By exploiting the driver’s lack of a FILEDEVICESECURE_OPEN flag and missing PP/PPL checks, Silver Fox achieves reliable AV evasion. Check Point analysts identified that after terminating security processes, the loader decodes and injects a UPX-packed ValleyRAT downloader module into memory.
This module connects to Chinese-hosted C2 servers, decrypts configuration traffic using a simple XOR cipher, and fetches the final ValleyRAT backdoor payload. ValleyRAT (“Winos”) offers full remote access capabilities including command execution and data exfiltration, confirming the campaign’s attribution to Silver Fox.

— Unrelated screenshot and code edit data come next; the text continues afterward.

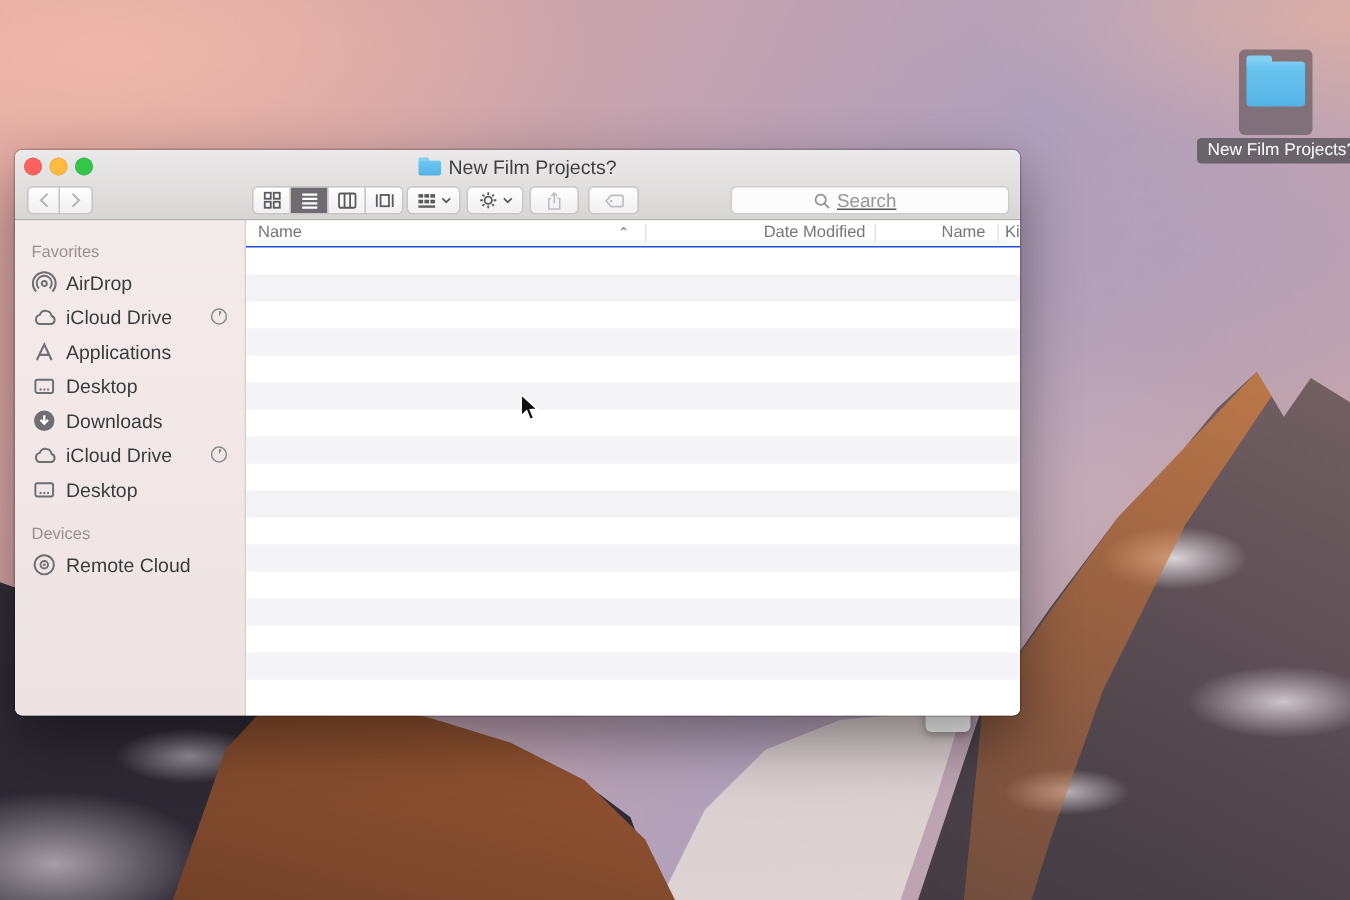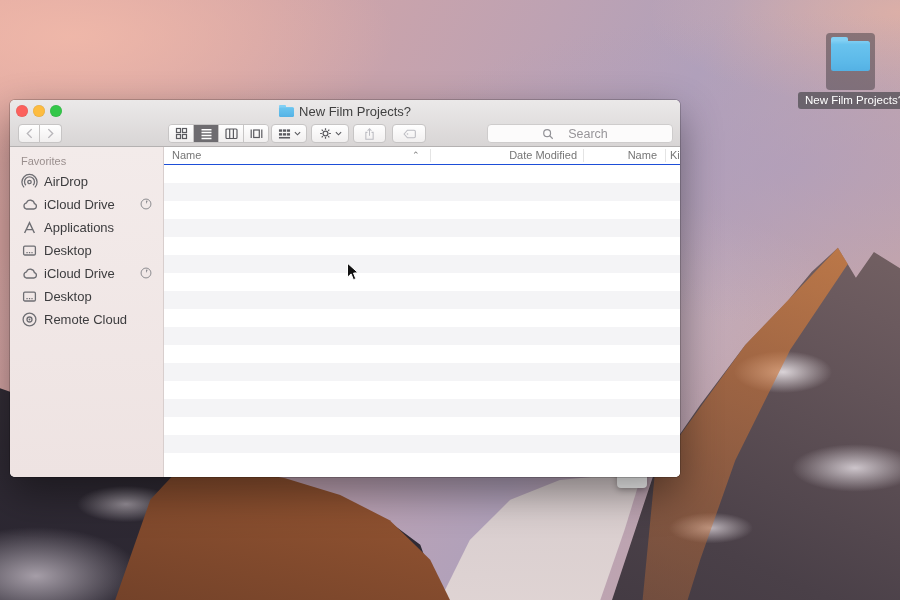"Search" .search input { text-align: center -> left; text-decoration: none -> underline }
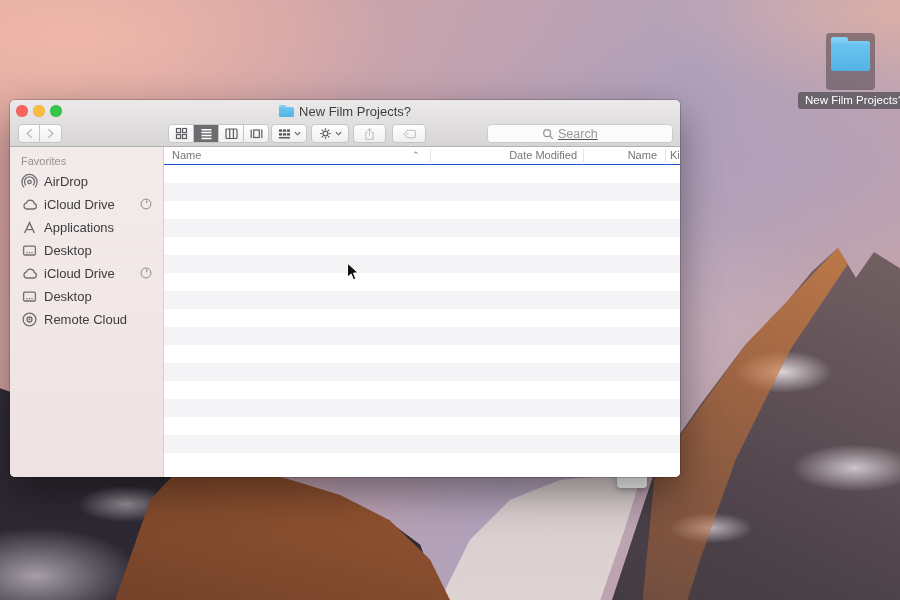"Favorites" .sidebar { padding-top: 3px -> 10px }
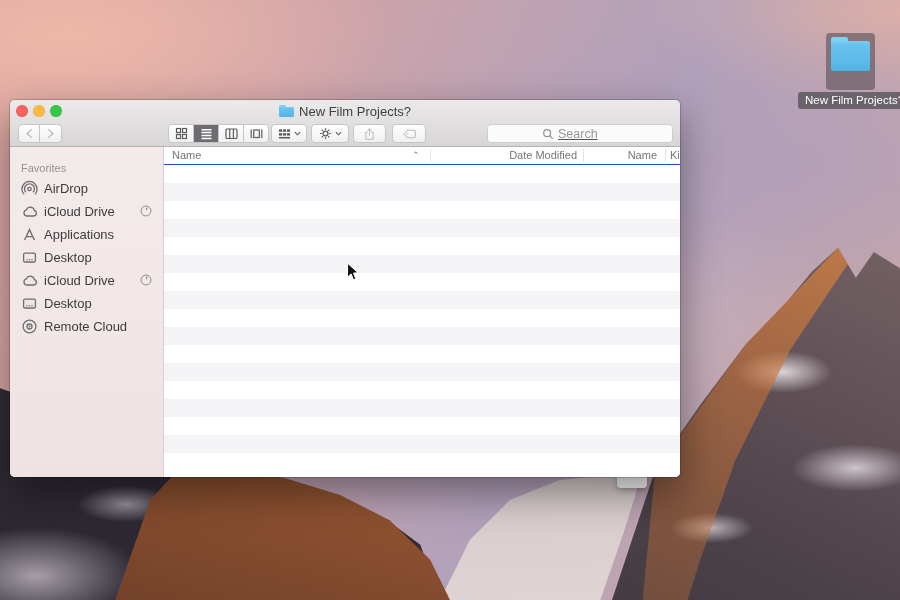"Downloads" div.sb-item { html: none -> <div> <span> <svg> <circle></circle> <path></path> </svg> </span> <span>Downloads</span> </div> }
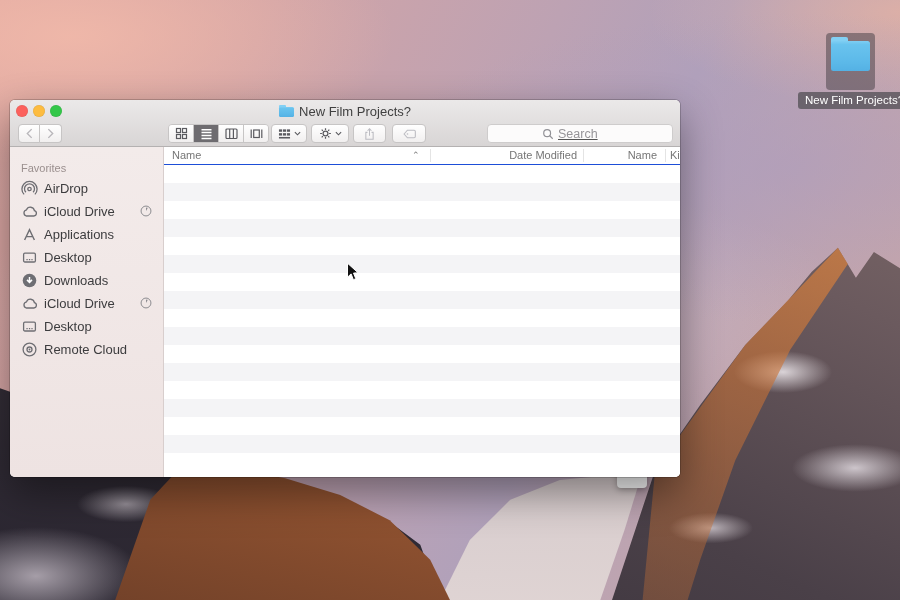"Devices" div.sb-head { html: none -> <div>Devices</div> }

Detection Evasion through Signed-Driver Manipulation
Although WatchDog released a patched driver (wamsdk.sys, version 1.1.100) following disclosure, Silver Fox quickly adapted by flipping a single byte within the unauthenticated attributes of the driver’s signature timestamp. This subtle modification preserved the Microsoft Authenticode signature while generating a new file hash, effectively bypassing hash-based blocklists without altering signature validity.
The altered driver is then seamlessly loaded on target systems, continuing the exploitation cycle. This technique underscores a broader trend: adversaries weaponizing legitimate, signed drivers and manipulating timestamp countersigns to evade both static and behavior-based detection mechanisms.